Monday, Jan. 05, 1948

Blue Skies?

How big is the boom? Bigger than ever, said the Federal Reserve Board last week. Following the summer slump, FRB's production index (1935-39 average: 100) had climbed to a postwar peak of 192 in November.

President Truman's Council of Economic Advisers, issuing its second annual report, took some of the bloom off this rosy figure. In a rambling, 31-page document that gave no help in charting the U.S. economic course, the council vaguely wondered: "[Will] full production, in catching up with market demand, force disastrous price breaks, result in production cutbacks, and thus prove to be its own undoing?"

At a press conference later, the council's mild-mannered chairman, Edwin G. Nourse, former vice president of Brookings Institution, was less chary. The scarcity of coke, steel, pig iron and railway cars, he said, "is likely to prevent production from overshooting the mark. . . . Given a fair crop year, there's a distinct possibility that 1948 will see an abatement of the inflation."

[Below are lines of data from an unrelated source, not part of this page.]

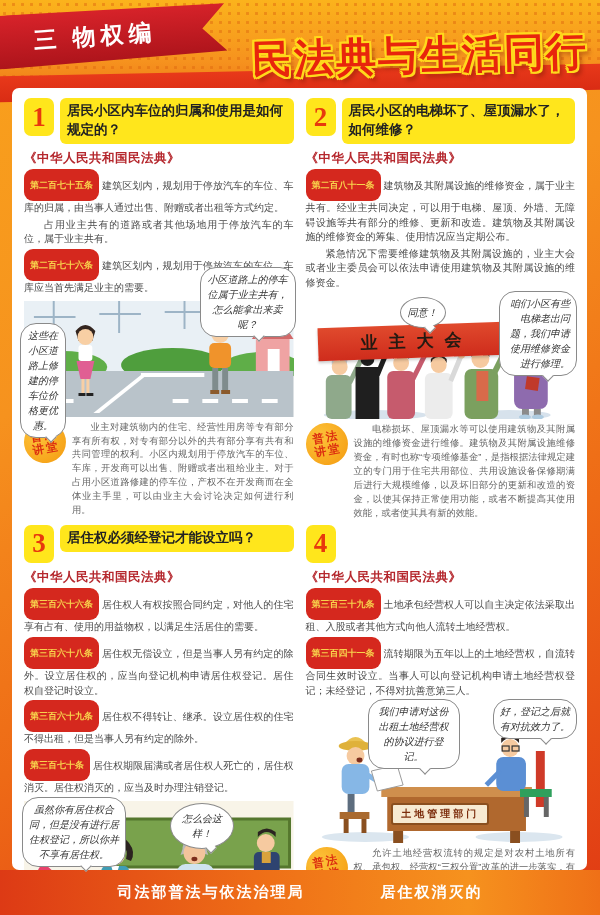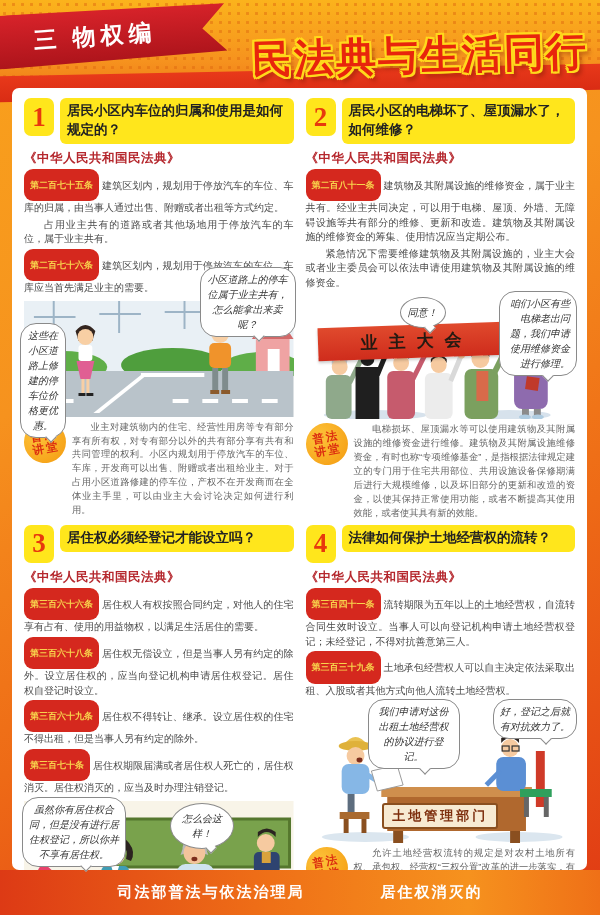"法律如何保护土地经营权的流转？" h2.sec-q { html: <h2>法律如何保护土地经营权的流转？</h2> -> none }
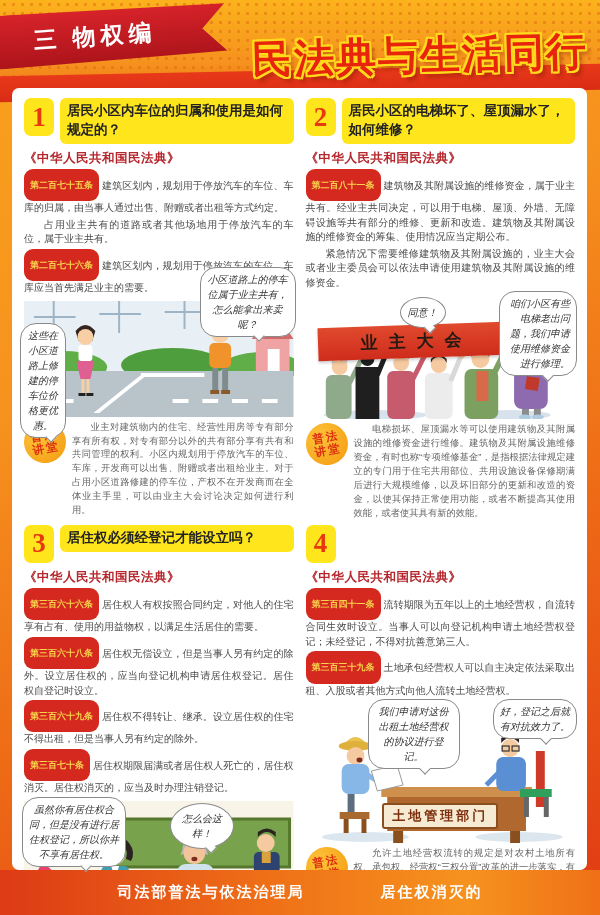"第三百四十一条" p.article { order: before "第三百三十九条" -> after "第三百三十九条" }
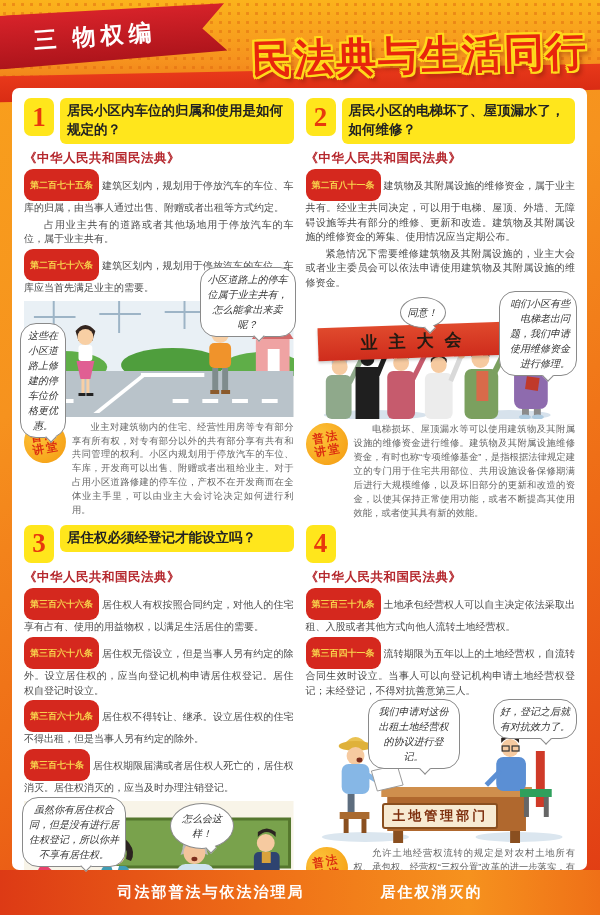"土地管理部门" .desk-label { font-size: 13px -> 10px }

Businessmen were not too worried. FORTUNE'S semi-annual poll of 28,200 top executives found some 60% expecting the boom to continue at the present level or even higher in 1948. Only 37% expect a moderate downturn (last May 74% expected a slump by year's end). Some 90% expect to keep their present payrolls or boost them. Almost none expects to lower prices in the next six months.